"stoker-dracula-168" - читать интересную книгу автора (Stoker Bram)

"A kitten, a nice little, sleek, playful kitten, that I can play
with, and teach, and feed- and feed and feed!" I was not unprepared
for this request, for I had noticed how his pets went on increasing in
size and vivacity, but I did not care that his pretty family of tame
sparrows should be wiped out in the same manner as the flies and the
spiders; so I said I would see about it, and asked him if he would not
rather have a cat than a kitten. His eagerness betrayed him as he
answered:-

"Oh, yes, I would like a cat! I only asked for a kitten lest you
should refuse me a cat. No one would refuse me a kitten, would
they?" I shook my head, and said that at present I feared it would not
be possible, but that I would see about it. His face fell, and I could
see a warning of danger in it, for there was a sudden fierce,
sidelong, look which meant killing. The man is an undeveloped
homicidal maniac. I shall test him with his present craving and see
how it will work out; then I shall know more.

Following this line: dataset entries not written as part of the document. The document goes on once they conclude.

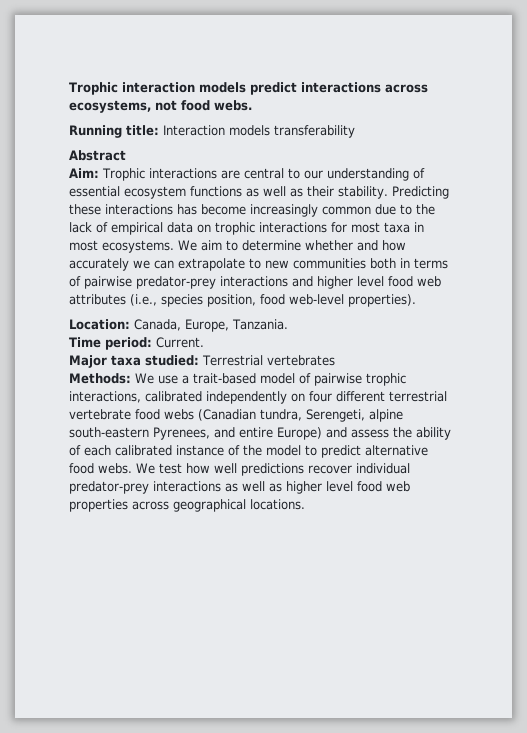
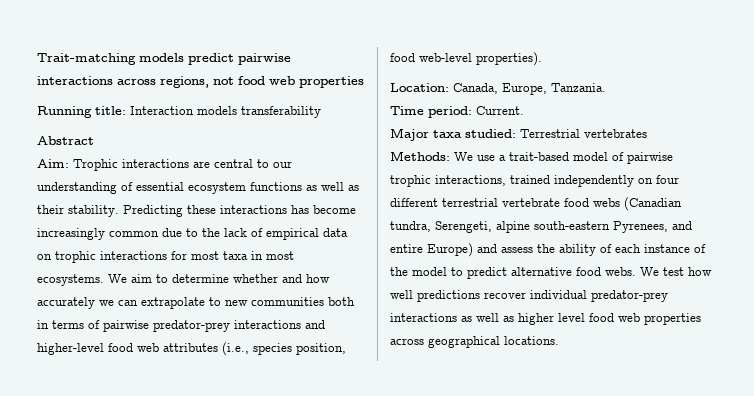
- Trophic interaction models predict interactions across ecosystems, not food webs.
+ Trait-matching models predict pairwise interactions across regions, not food web properties
- We aim to determine whether and how accurately we can extrapolate to new communities both in terms of pairwise predator-prey interactions and higher level food web attributes (i.e., species position, food web-level properties).
+ We aim to determine whether and how accurately we can extrapolate to new communities both in terms of pairwise predator-prey interactions and higher-level food web attributes (i.e., species position, food web-level properties).
- Methods: We use a trait-based model of pairwise trophic interactions, calibrated independently on four different terrestrial vertebrate food webs (Canadian tundra, Serengeti, alpine south-eastern Pyrenees, and entire Europe) and assess the ability of each calibrated instance of the model to predict alternative food webs.
+ Methods: We use a trait-based model of pairwise trophic interactions, trained independently on four different terrestrial vertebrate food webs (Canadian tundra, Serengeti, alpine south-eastern Pyrenees, and entire Europe) and assess the ability of each instance of the model to predict alternative food webs.

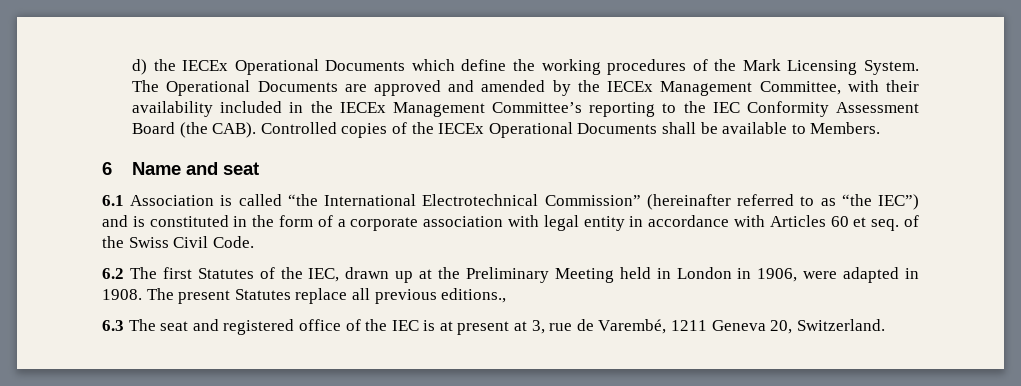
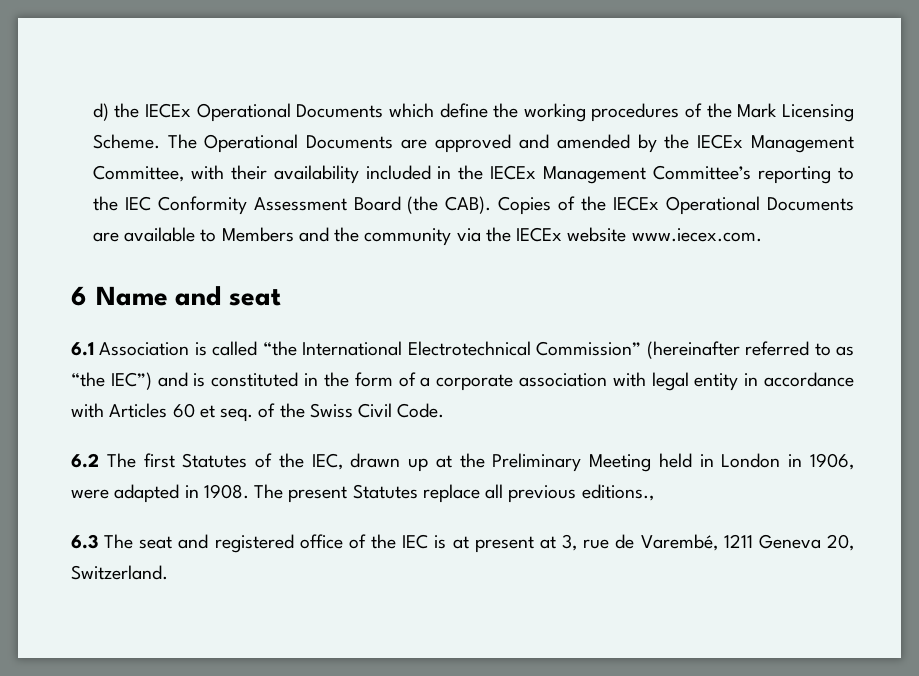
- d) the IECEx Operational Documents which define the working procedures of the Mark Licensing System.
+ d) the IECEx Operational Documents which define the working procedures of the Mark Licensing Scheme.
- Controlled copies of the IECEx Operational Documents shall be available to Members.
+ Copies of the IECEx Operational Documents are available to Members and the community via the IECEx website www.iecex.com.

10 p.m.- I have visited him again and found him sitting in a
corner brooding. When I came in he threw himself on his knees before
me and implored me to let him have a cat; that his salvation
depended upon it. I was firm, however, and told him that he could
not have it, whereupon he went without a word, and sat down, gnawing
his fingers, in the corner where I had found him. I shall see him in
the morning early.

20 July.- Visited Renfield very early, before the attendant went his
rounds. Found him up and humming a tune. He was spreading out his
sugar, which he had saved, in the window, and was manifestly beginning
his fly-catching again; and beginning it cheerfully and with a good
grace. I looked around for his birds, and not seeing them, asked him
where they were. He replied, without turning round, that they had
all flown away. There were a few feathers about the room and on his
pillow a drop of blood. I said nothing, but went and told the keeper
to report to me if there were anything odd about him during the day.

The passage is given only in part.